▸ **Task to complete**
Every line of the listing below should be written out exactly, minus its images.

▸ **Available data**
== Segment start ==
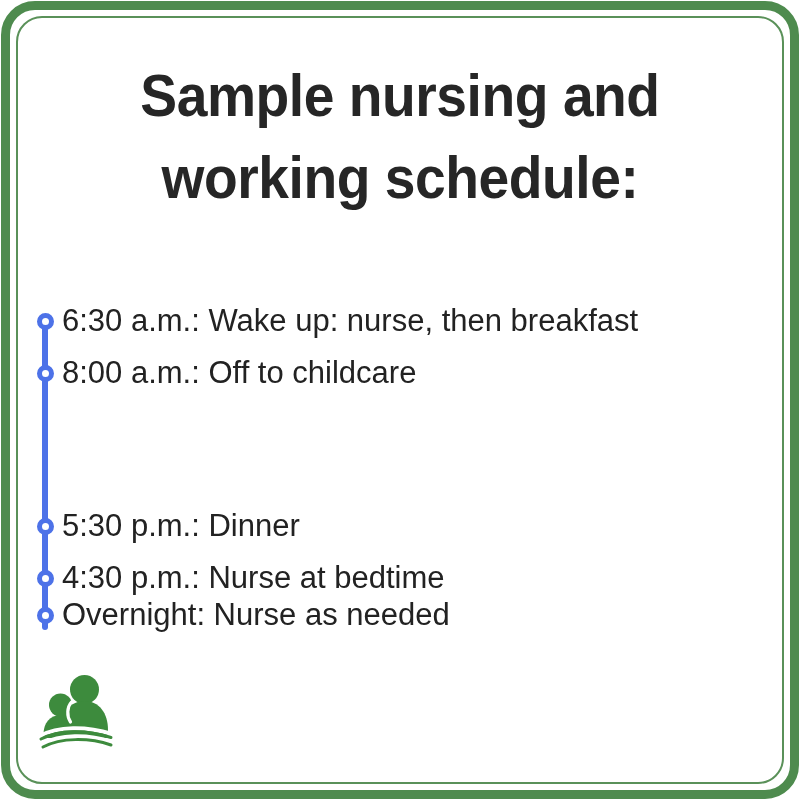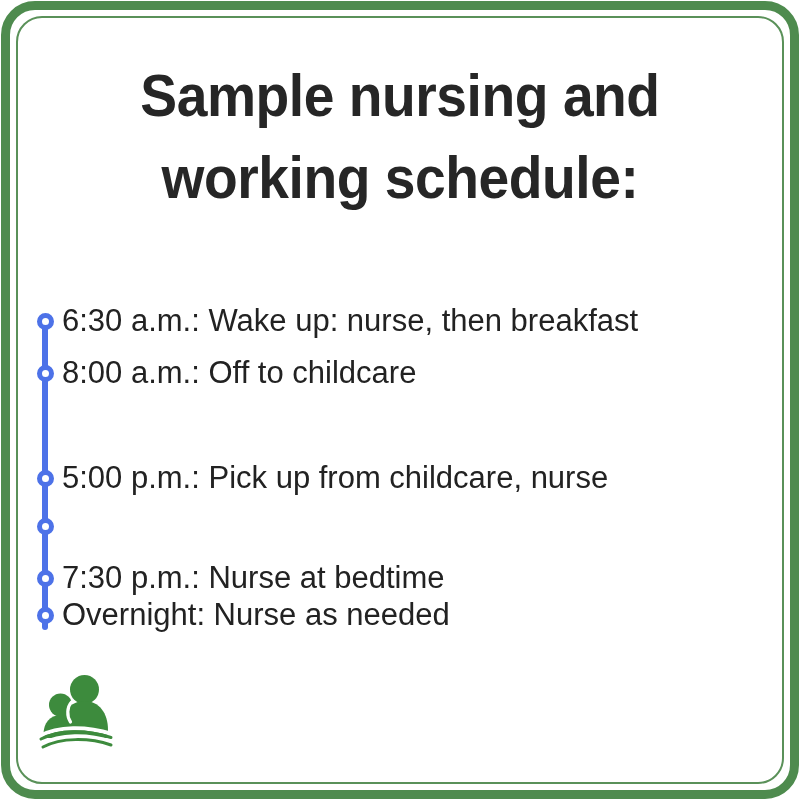--- a/index.html
+++ b/index.html
@@ -173,10 +173,6 @@
         <span class="tl-label"></span>
       </div>
 
-      <div class="tl-row" style="top:454px;">
-        <span class="tl-marker"></span>
-        <span class="tl-label">5:00 p.m.: Pick up from childcare, nurse</span>
-      </div>
 
       <div class="tl-row" style="top:502px;">
         <span class="tl-marker"></span>

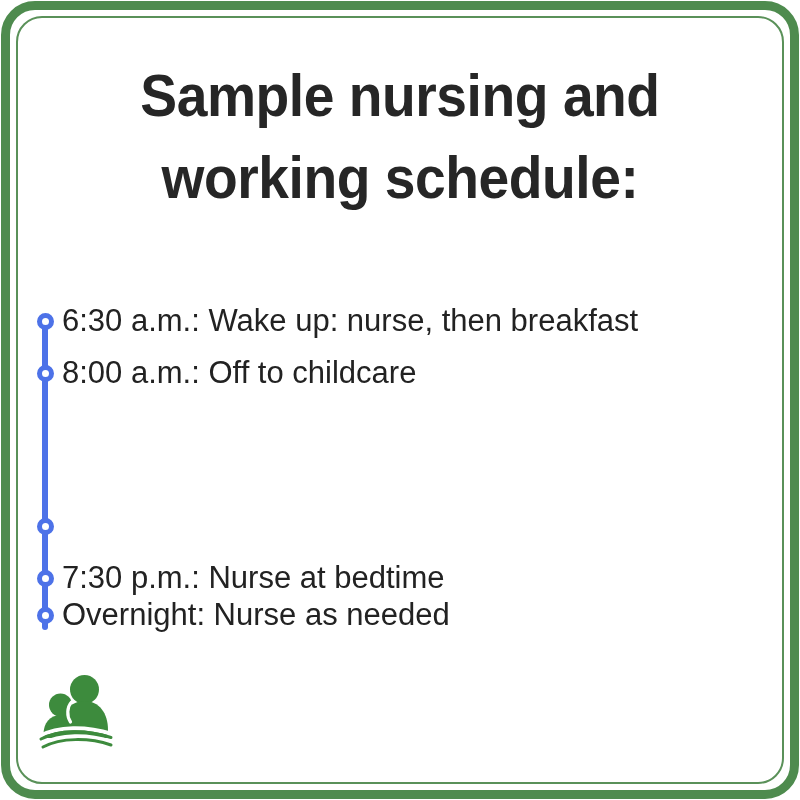--- a/index.html
+++ b/index.html
@@ -176,6 +176,7 @@
 
       <div class="tl-row" style="top:502px;">
         <span class="tl-marker"></span>
+        <span class="tl-label">5:30 p.m.: Dinner</span>
       </div>
 
       <div class="tl-row" style="top:554px;">

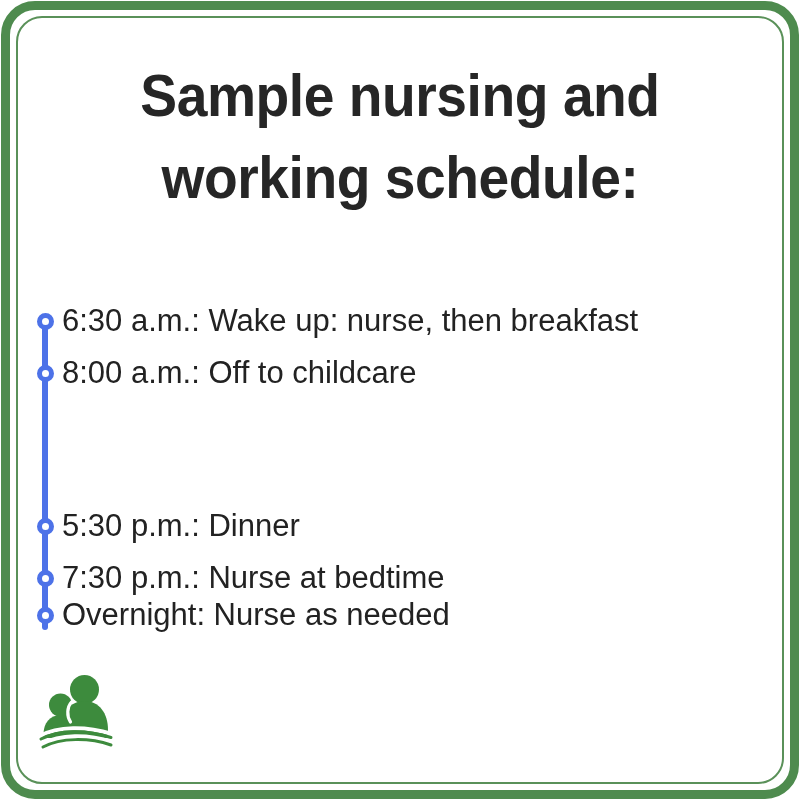--- a/index.html
+++ b/index.html
@@ -181,7 +181,7 @@
 
       <div class="tl-row" style="top:554px;">
         <span class="tl-marker"></span>
-        <span class="tl-label">7:30 p.m.: Nurse at bedtime</span>
+        <span class="tl-label">4:30 p.m.: Nurse at bedtime</span>
       </div>
 
       <div class="tl-row" style="top:591px;">

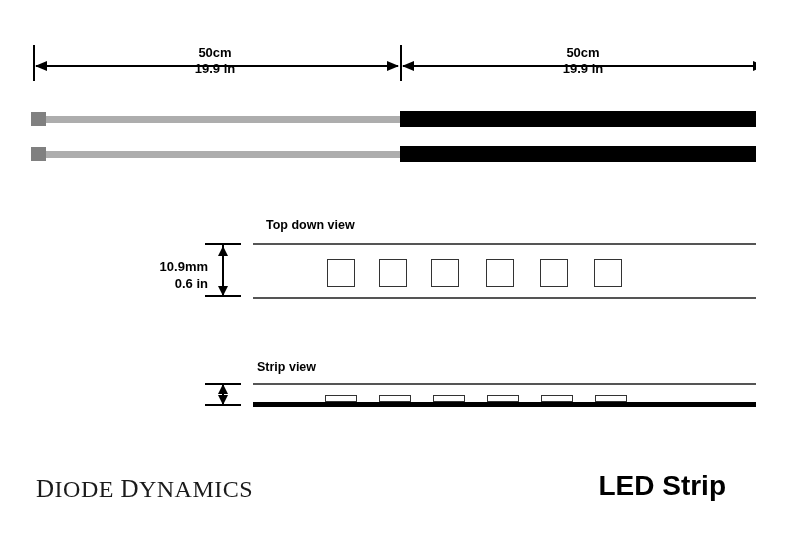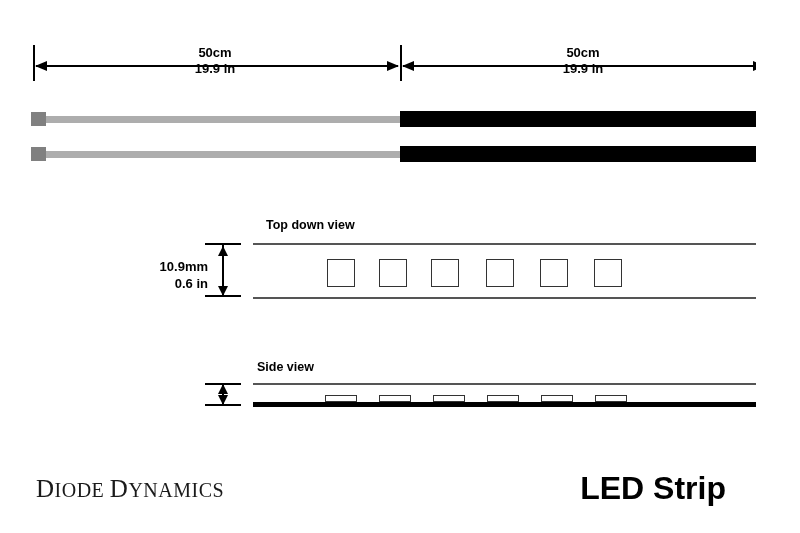--- a/index.html
+++ b/index.html
@@ -215,7 +215,7 @@
   </div>
 
   <div>
-    <div class="view-title" style="left:257px; top:360px;">Side view</div>
+    <div class="view-title" style="left:257px; top:360px;">Strip view</div>
 
     <div class="side-top-line" style="left:253px; top:383px; width:513px;"></div>
     <div class="side-base" style="left:253px; top:402px; width:513px;"></div>

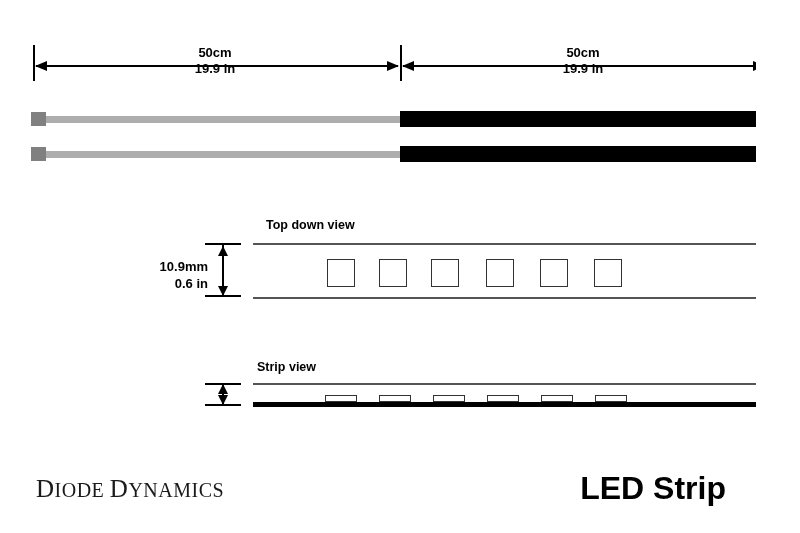--- a/index.html
+++ b/index.html
@@ -138,7 +138,7 @@
     letter-spacing: 0.5px;
     white-space: nowrap;
   }
-  .brand .small-caps { font-size: 20px; }
+  .brand .small-caps { font-size: 24px; }
   .product-title {
     position: absolute;
     right: 30px;

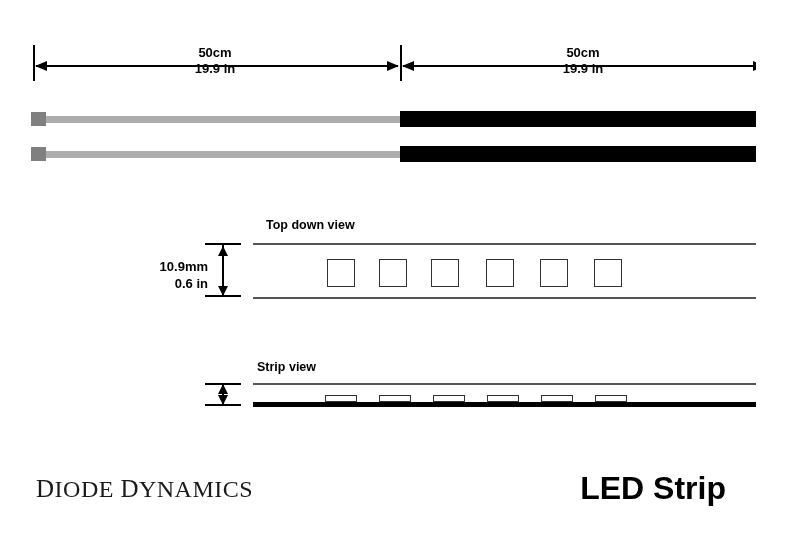--- a/index.html
+++ b/index.html
@@ -143,7 +143,7 @@
     position: absolute;
     right: 30px;
     top: 470px;
-    font-size: 32px;
+    font-size: 28px;
     font-weight: bold;
     color: #000;
     white-space: nowrap;

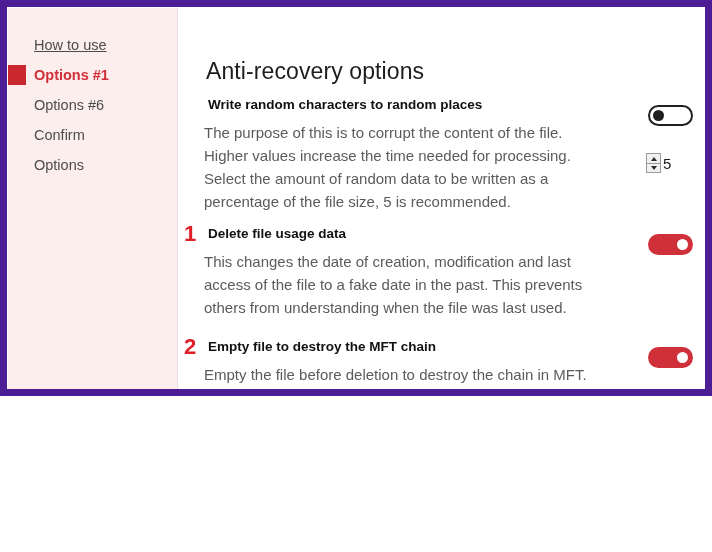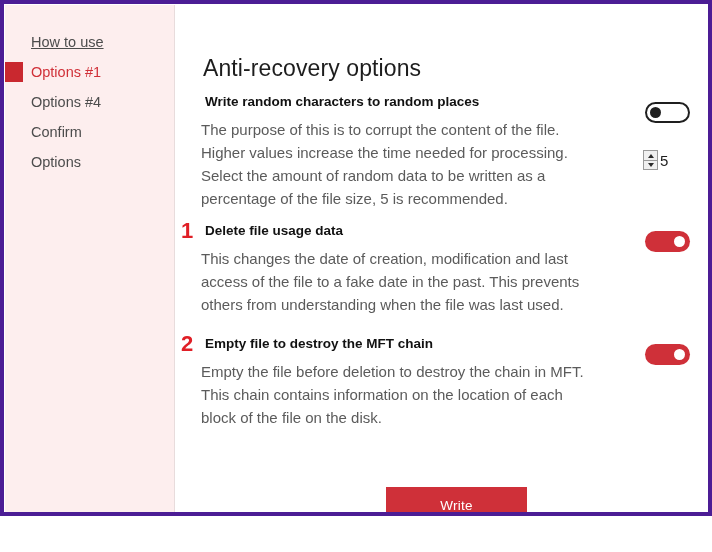--- a/index.html
+++ b/index.html
@@ -14,9 +14,9 @@
   #app {
     position: relative;
     width: 712px;
-    height: 516px;
+    height: 396px;
     box-sizing: border-box;
-    border: 4px solid #4c1d95;
+    border: 7px solid #4c1d95;
     background: #ffffff;
     overflow: hidden;
   }

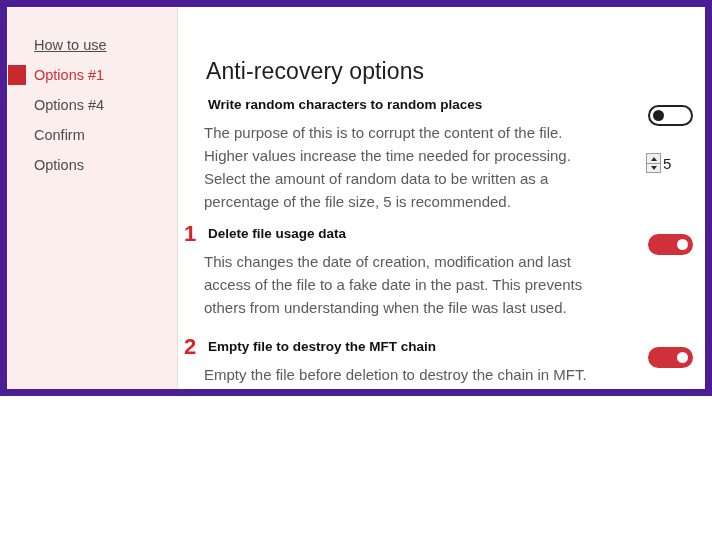--- a/index.html
+++ b/index.html
@@ -61,6 +61,7 @@
   }
   .nav-item.active .nav-label {
     color: #d03038;
+    font-weight: bold;
   }
   .nav-item.active .nav-marker {
     position: absolute;

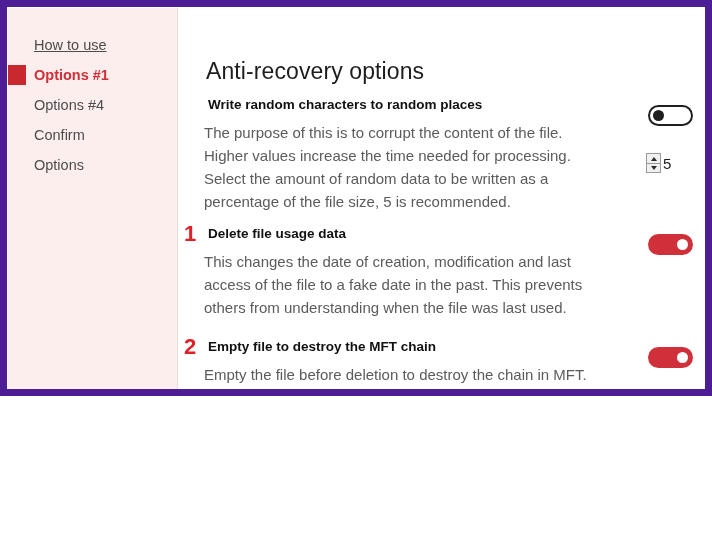--- a/index.html
+++ b/index.html
@@ -292,7 +292,7 @@
       </div>
 
       <div class="nav-item">
-        <span class="nav-label">Options #4</span>
+        <span class="nav-label">Options #6</span>
       </div>
 
       <div class="nav-item">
== Segment end ==
▸ **Answer to this exercise**
--- a/index.html
+++ b/index.html
@@ -173,10 +173,6 @@
         <span class="tl-label"></span>
       </div>
 
-      <div class="tl-row" style="top:454px;">
-        <span class="tl-marker"></span>
-        <span class="tl-label">5:00 p.m.: Pick up from childcare, nurse</span>
-      </div>
 
       <div class="tl-row" style="top:502px;">
         <span class="tl-marker"></span>

--- a/index.html
+++ b/index.html
@@ -176,6 +176,7 @@
 
       <div class="tl-row" style="top:502px;">
         <span class="tl-marker"></span>
+        <span class="tl-label">5:30 p.m.: Dinner</span>
       </div>
 
       <div class="tl-row" style="top:554px;">

--- a/index.html
+++ b/index.html
@@ -181,7 +181,7 @@
 
       <div class="tl-row" style="top:554px;">
         <span class="tl-marker"></span>
-        <span class="tl-label">7:30 p.m.: Nurse at bedtime</span>
+        <span class="tl-label">4:30 p.m.: Nurse at bedtime</span>
       </div>
 
       <div class="tl-row" style="top:591px;">

--- a/index.html
+++ b/index.html
@@ -215,7 +215,7 @@
   </div>
 
   <div>
-    <div class="view-title" style="left:257px; top:360px;">Side view</div>
+    <div class="view-title" style="left:257px; top:360px;">Strip view</div>
 
     <div class="side-top-line" style="left:253px; top:383px; width:513px;"></div>
     <div class="side-base" style="left:253px; top:402px; width:513px;"></div>

--- a/index.html
+++ b/index.html
@@ -138,7 +138,7 @@
     letter-spacing: 0.5px;
     white-space: nowrap;
   }
-  .brand .small-caps { font-size: 20px; }
+  .brand .small-caps { font-size: 24px; }
   .product-title {
     position: absolute;
     right: 30px;

--- a/index.html
+++ b/index.html
@@ -143,7 +143,7 @@
     position: absolute;
     right: 30px;
     top: 470px;
-    font-size: 32px;
+    font-size: 28px;
     font-weight: bold;
     color: #000;
     white-space: nowrap;

--- a/index.html
+++ b/index.html
@@ -14,9 +14,9 @@
   #app {
     position: relative;
     width: 712px;
-    height: 516px;
+    height: 396px;
     box-sizing: border-box;
-    border: 4px solid #4c1d95;
+    border: 7px solid #4c1d95;
     background: #ffffff;
     overflow: hidden;
   }

--- a/index.html
+++ b/index.html
@@ -61,6 +61,7 @@
   }
   .nav-item.active .nav-label {
     color: #d03038;
+    font-weight: bold;
   }
   .nav-item.active .nav-marker {
     position: absolute;

--- a/index.html
+++ b/index.html
@@ -292,7 +292,7 @@
       </div>
 
       <div class="nav-item">
-        <span class="nav-label">Options #4</span>
+        <span class="nav-label">Options #6</span>
       </div>
 
       <div class="nav-item">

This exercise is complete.